Personal Income in Australia methodology

Latest release
Reference period
2020-21 financial year

Personal Income in Australia provides regional data on the number of income earners, amounts received, and the distribution of income. 

The current release includes data for the five financial years between 2016-17 and 2020-21. It covers all people who interacted with the Australian taxation system during this period and for whom personal income is identified.  

How data are collected

This release is compiled from the Linked Employer-Employee Dataset (LEED), which is built using Australian Taxation Office (ATO) administrative data linked to ABS Business Longitudinal Analytical Data Environment (BLADE) data.

Scope and coverage of LEED

The LEED is a rich dataset that includes approximately 18 to 21 million job records each financial year since 2011-12 and contains over 190 million individual records over the period 2011-12 to 2020-21. 

The LEED covers all persons who either:

  • submitted an individual tax return (ITR); or
  • individuals who had an Income Statement (previously Pay As You Go (PAYG) payment summary) issued by an employer and then remitted to the ATO.

Employees who did not submit a tax return and have not provided their Tax File Number to their employer will not appear in the LEED. Owner managers of unincorporated enterprises (OMUEs) who did not submit an ITR are also excluded.

Data sources

The LEED incorporates:

  • person level ITR data, job level Income Statement data and Client Register (CR) data supplied by the ATO to the ABS under the Taxation Administration Act 1953 - which requires that such data is only used for the purpose of administering the Census and Statistics Act 1905; and
  • employer level data that include the ABS’s BLADE data and the ABS Business Register data supplied by the Registrar of Australian Business Register (ABR) to the ABS under A New Tax System (Australian Business Number) Act 1999 - which requires that such data is only used for the purpose of carrying out functions of the ABS.

The data limitations or weaknesses outlined here are in the context of using the data for statistical purposes, and not related to the ability of the data to support the ATO's core operational requirements.

The ABS acknowledges the continuing support of the ATO in compiling these statistics. 

Data on Migrants

The migrant data used in LEED are sourced from the Person Level Integrated Dataset (PLIDA), formerly known as the Multi-Agency Data Integration Project (MADIP).

The migrant data in PLIDA are a suite of administrative datasets from the Department of Home Affairs.
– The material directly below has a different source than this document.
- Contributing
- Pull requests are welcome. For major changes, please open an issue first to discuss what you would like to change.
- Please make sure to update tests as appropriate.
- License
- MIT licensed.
They include the visa grants file, the permanent settlements database and temporary visa holders file. 

The scope of the migrant data in this release includes:

  • Permanent migrants with an arrival date between 1 January 2000 and 30 June 2021;
  • Permanent migrants with an unknown arrival date and a visa granted between 1 January 2000 and 30 June 2021; and 
  • Temporary visa holders with a visa granted between 1 January 2000 and 30 June 2021.
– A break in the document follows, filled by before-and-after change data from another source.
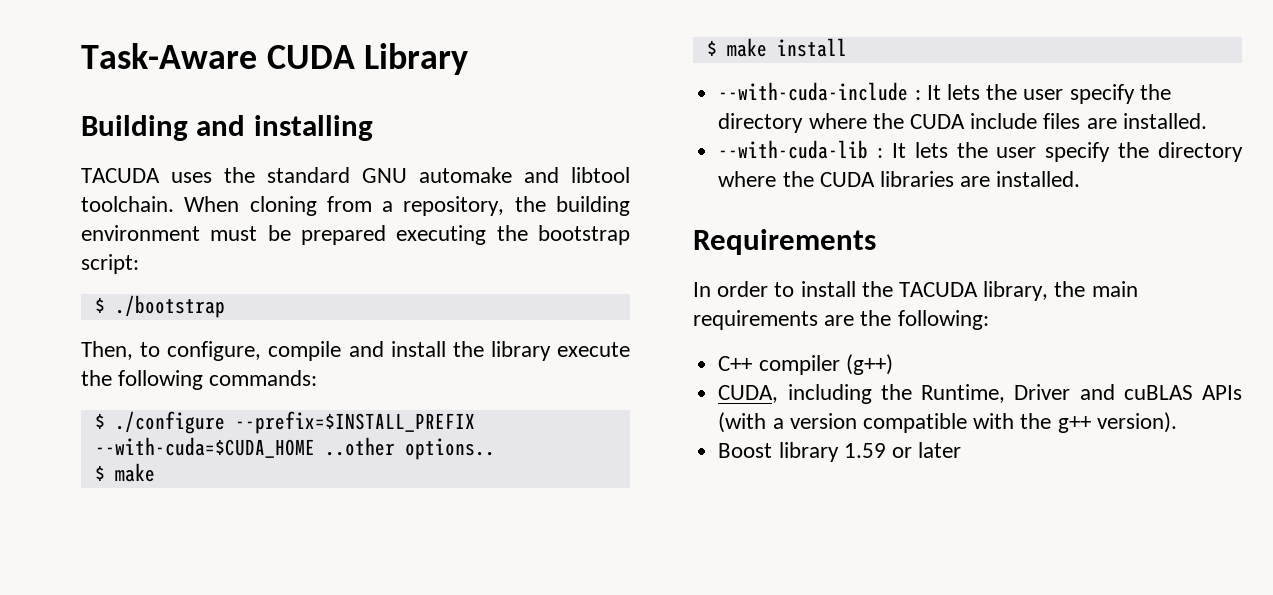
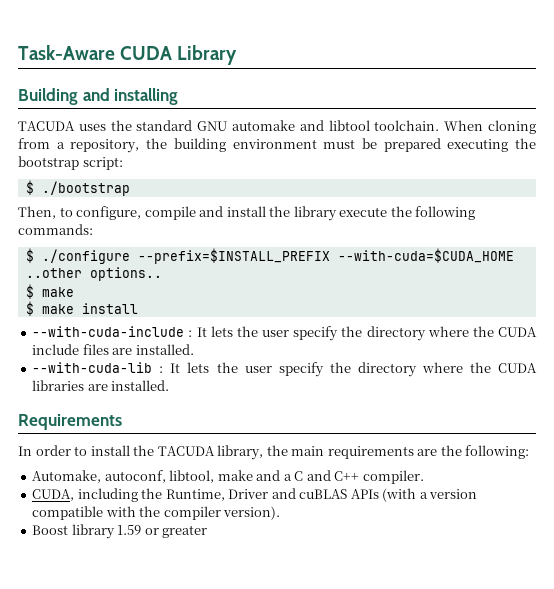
- C++ compiler (g++)
+ Automake, autoconf, libtool, make and a C and C++ compiler.
- CUDA, including the Runtime, Driver and cuBLAS APIs (with a version compatible with the g++ version).
+ CUDA, including the Runtime, Driver and cuBLAS APIs (with a version compatible with the compiler version).
- Boost library 1.59 or later
+ Boost library 1.59 or greater

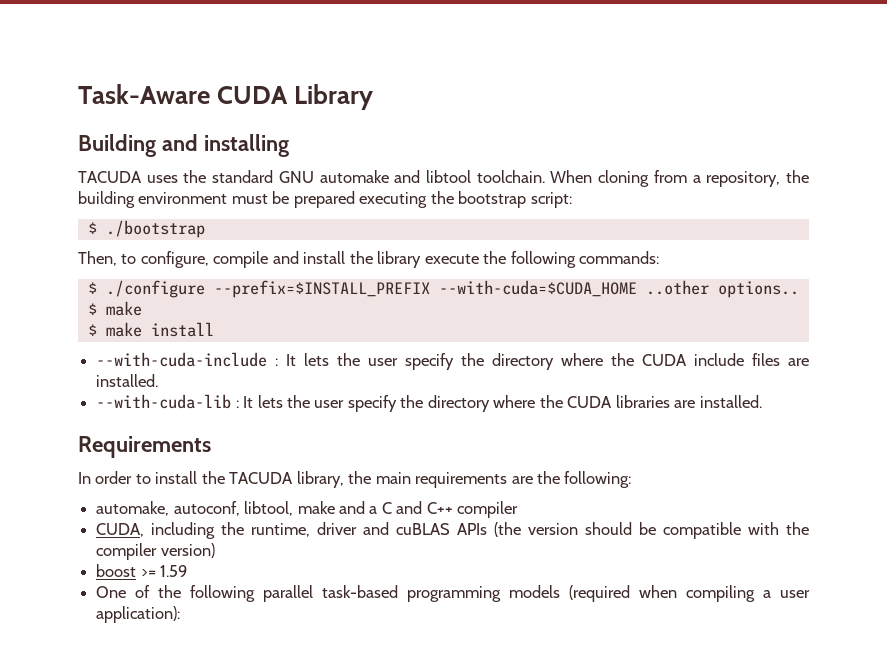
- Automake, autoconf, libtool, make and a C and C++ compiler.
+ automake, autoconf, libtool, make and a C and C++ compiler
- CUDA, including the Runtime, Driver and cuBLAS APIs (with a version compatible with the compiler version).
- Boost library 1.59 or greater
+ CUDA, including the runtime, driver and cuBLAS APIs (the version should be compatible with the compiler version)
+ boost >= 1.59
+ One of the following parallel task-based programming models (required when compiling a user application):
This includes permanent migrants that have become Australian citizens during this period.

Migrant data presented in this release are not comparable with those published in the previous release of Personal Income in Australia due to improved scoping and visa selection methods. An new visa selection method has been applied in this release which selects the substantive permanent visa held prior to a resident return visa (subclasses 111, 151, 154-159, 834, R and K38). In instances where no previous substantive permanent visa (skilled, family or humanitarian) can be found, resident return visa holders are grouped into the other permanent migrants category. 

How data are processed

Integration method

LEED links jobs to employers and employed persons are linked to employers via the jobs they hold.

Before the linkage takes place, an input job level file is created largely based on the income statement file. This file is also enhanced with job records derived using ITR information, to cover jobs without Income Statement information, such as OMUE jobs. Data quality is enhanced by using occupation information from ITR, and the best available age, sex, and geographic information between the Income Statement, ITR and Client Register (CR) data.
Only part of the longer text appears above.